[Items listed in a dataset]
**********
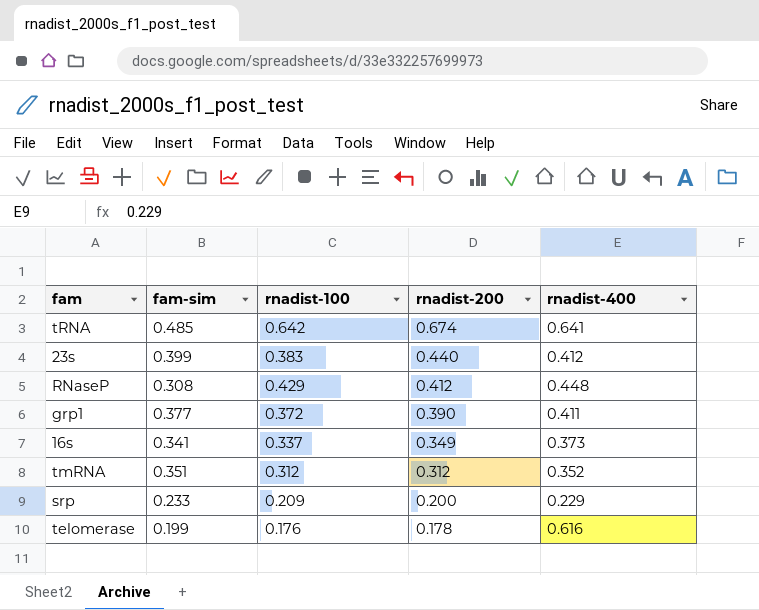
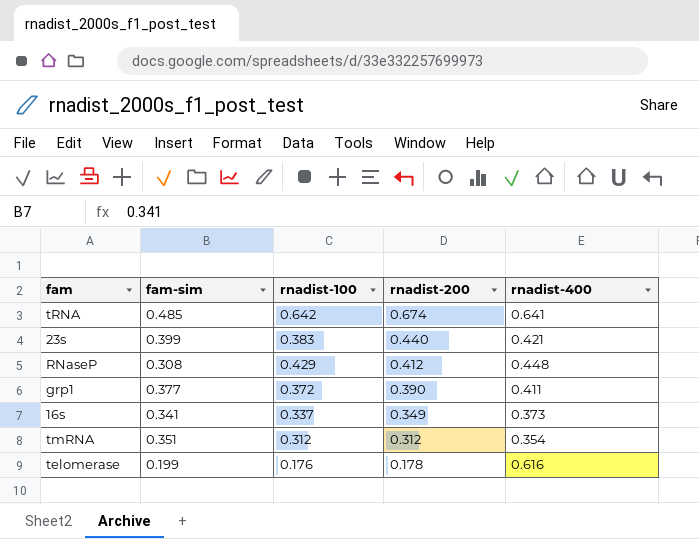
row srp: 0.233 | 0.209 | 0.200 | 0.229 -> none
23s | rnadist-400: 0.412 -> 0.421
tmRNA | rnadist-400: 0.352 -> 0.354

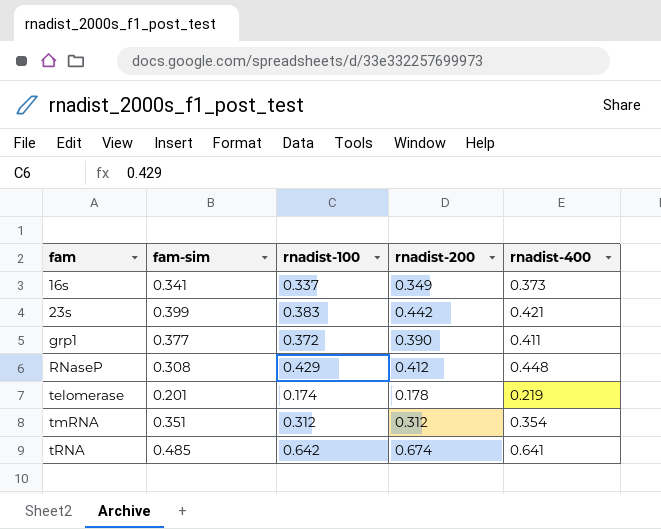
row order: rnadist-200 descending -> fam ascending
23s | rnadist-200: 0.440 -> 0.442
telomerase | fam-sim: 0.199 -> 0.201
telomerase | rnadist-100: 0.176 -> 0.174
telomerase | rnadist-400: 0.616 -> 0.219

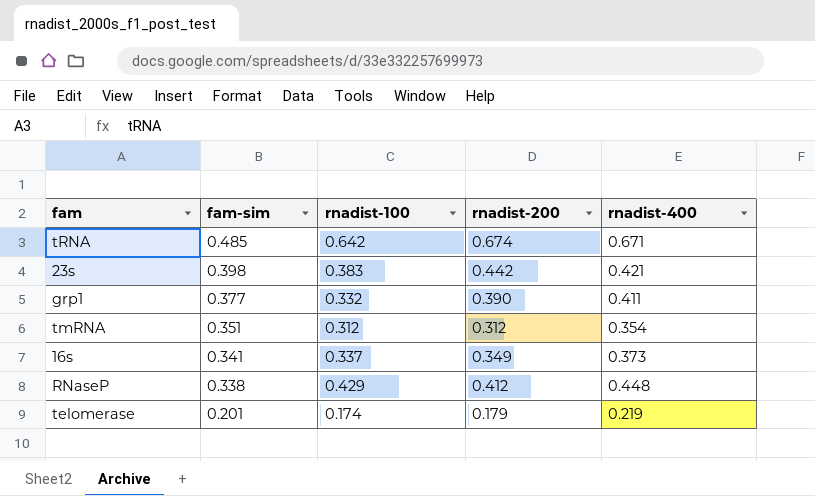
row order: fam ascending -> fam-sim descending
tRNA | rnadist-400: 0.641 -> 0.671
23s | fam-sim: 0.399 -> 0.398
grp1 | rnadist-100: 0.372 -> 0.332
RNaseP | fam-sim: 0.308 -> 0.338
telomerase | rnadist-200: 0.178 -> 0.179

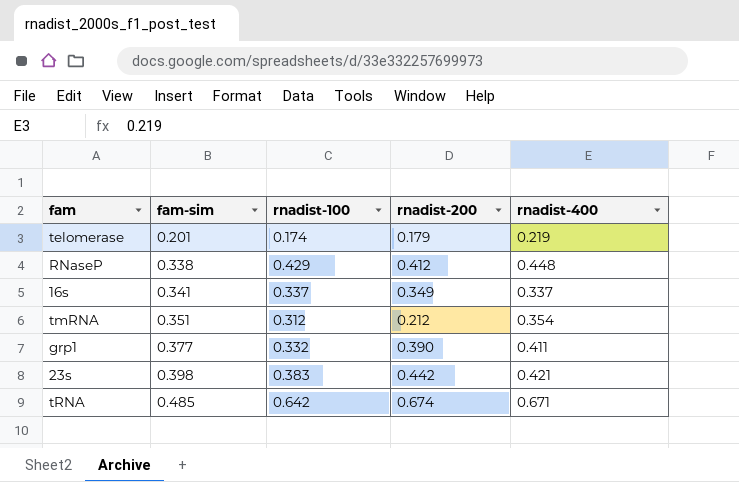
row order: fam-sim descending -> fam-sim ascending
16s | rnadist-400: 0.373 -> 0.337
tmRNA | rnadist-200: 0.312 -> 0.212

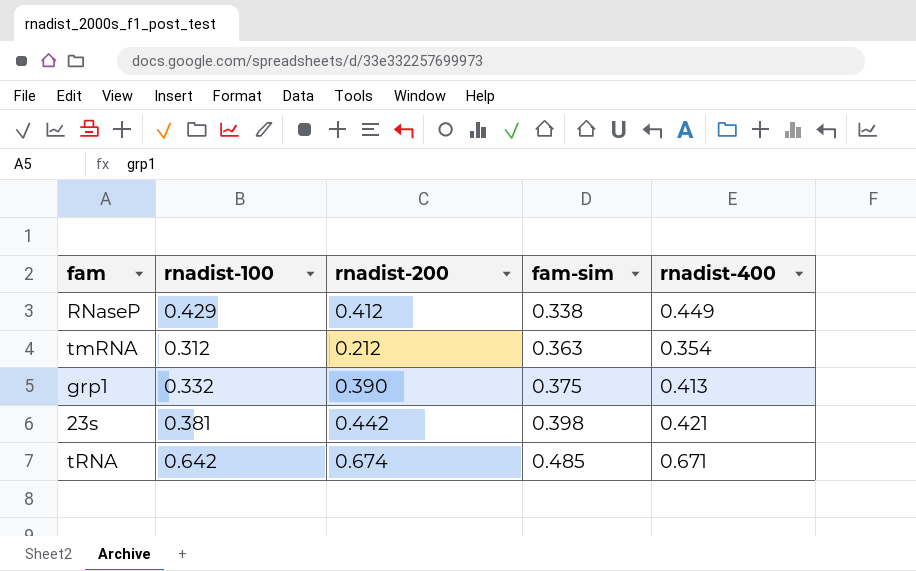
column fam-sim | position: 2 -> 4
row telomerase: 0.201 | 0.174 | 0.179 | 0.219 -> none
row 16s: 0.341 | 0.337 | 0.349 | 0.337 -> none
RNaseP | rnadist-400: 0.448 -> 0.449
tmRNA | fam-sim: 0.351 -> 0.363
grp1 | fam-sim: 0.377 -> 0.375
grp1 | rnadist-400: 0.411 -> 0.413
23s | rnadist-100: 0.383 -> 0.381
**********
• WHAT YOU NEED TO DO:
Print once more, exactly, the lines from the one with "16s | rnadist-400: 0.373 -> 0.337" through the last line of the data, both ends included, without any pictures.

• ANSWER SECTION:
16s | rnadist-400: 0.373 -> 0.337
tmRNA | rnadist-200: 0.312 -> 0.212

column fam-sim | position: 2 -> 4
row telomerase: 0.201 | 0.174 | 0.179 | 0.219 -> none
row 16s: 0.341 | 0.337 | 0.349 | 0.337 -> none
RNaseP | rnadist-400: 0.448 -> 0.449
tmRNA | fam-sim: 0.351 -> 0.363
grp1 | fam-sim: 0.377 -> 0.375
grp1 | rnadist-400: 0.411 -> 0.413
23s | rnadist-100: 0.383 -> 0.381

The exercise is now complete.